Although the advantages of zanubrutinib over other BTK inhibitors have been demonstrated, there are limited data supporting the transition to zanubrutinib treatment. The BGB-3111-LTE1 study (LTE1; www.ClinicalTrials.gov identifier: NCT04170283) is a long-term extension study into which eligible patients, including patients from comparator treatment arms, can enroll after participation in designated studies of zanubrutinib for treatment of B-cell malignancies. Patients from 15 parent studies, in addition to ASPEN, have enrolled in LTE1 from January 2020 to date. Here, we report safety and efficacy outcomes at least 1 year after the transition to zanubrutinib in the LTE1 study, following treatment with ibrutinib in the ASPEN study.

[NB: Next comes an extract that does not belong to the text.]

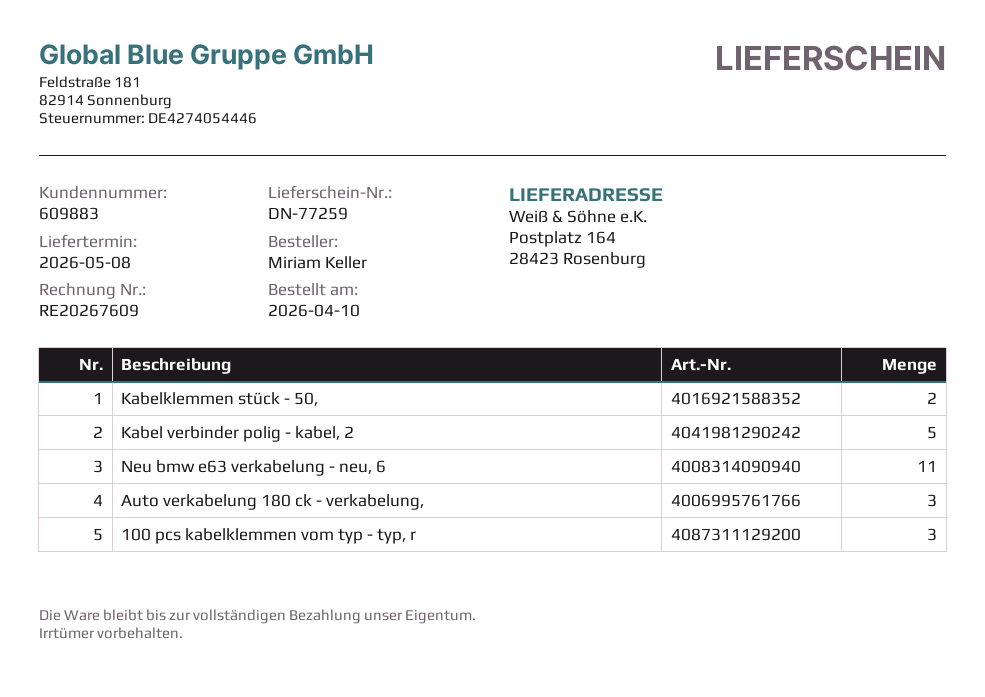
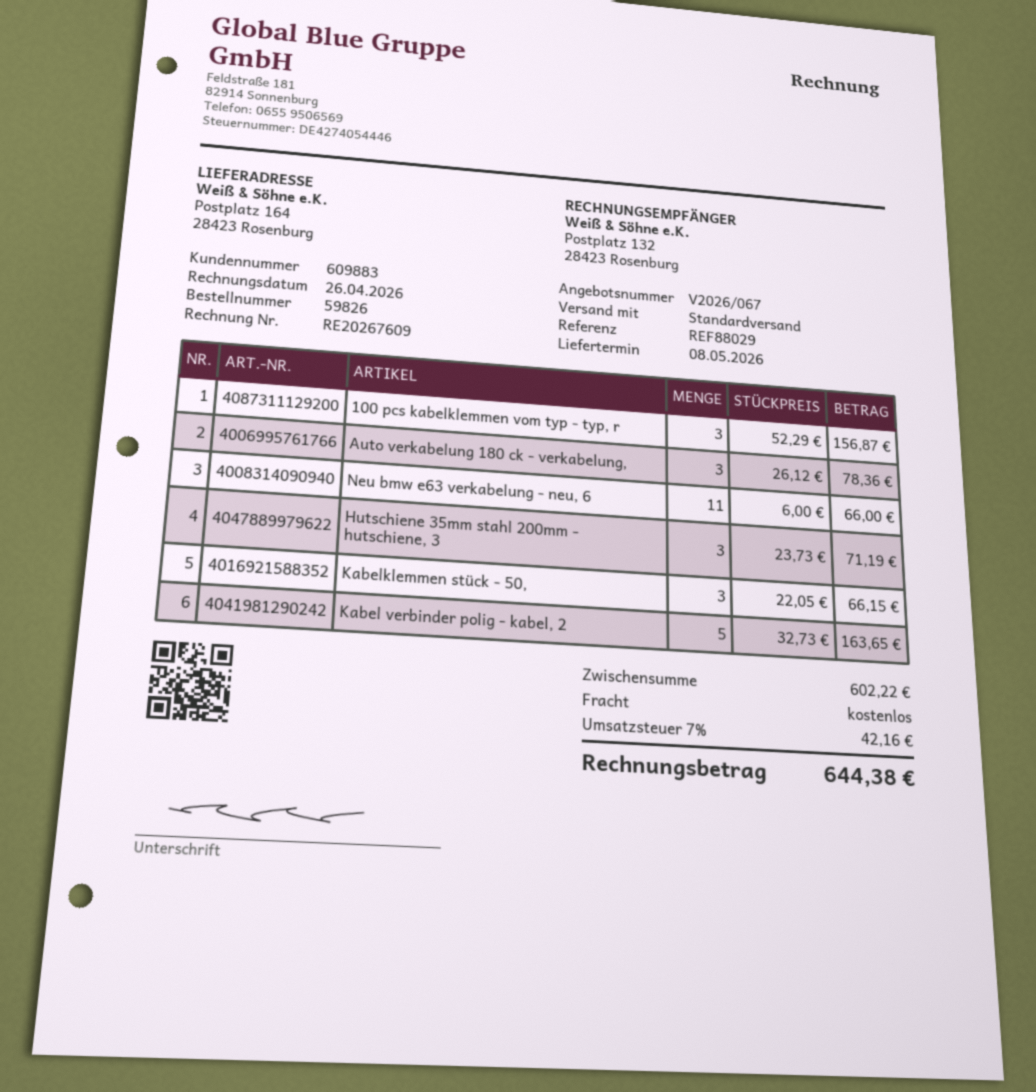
Kabelklemmen stück - 50,: 2 -> 3
Hutschiene 35mm stahl 200mm - hutschiene, 3: none -> 3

The study design, methods, and primary analysis results of the ASPEN study have been described previously,^8,14 and the results of the long-term follow-up analysis were published in November 2023.¹¹ Cohort 1 included patients with MYD88^L265P randomly assigned 1:1 to receive zanubrutinib, 160 mg twice daily (arm A), or ibrutinib, 420 mg once daily (arm B). Upon enrollment to the LTE1 study, zanubrutinib-naive patients began treatment with zanubrutinib at 160 mg twice daily, including those who required ibrutinib dose modification. In a protocol amendment dated 7 November 2022, a 1-time choice of either 160 mg twice-daily or 320 mg once-daily regimens was introduced, according to approved label indications, to improve flexibility and convenience for patients.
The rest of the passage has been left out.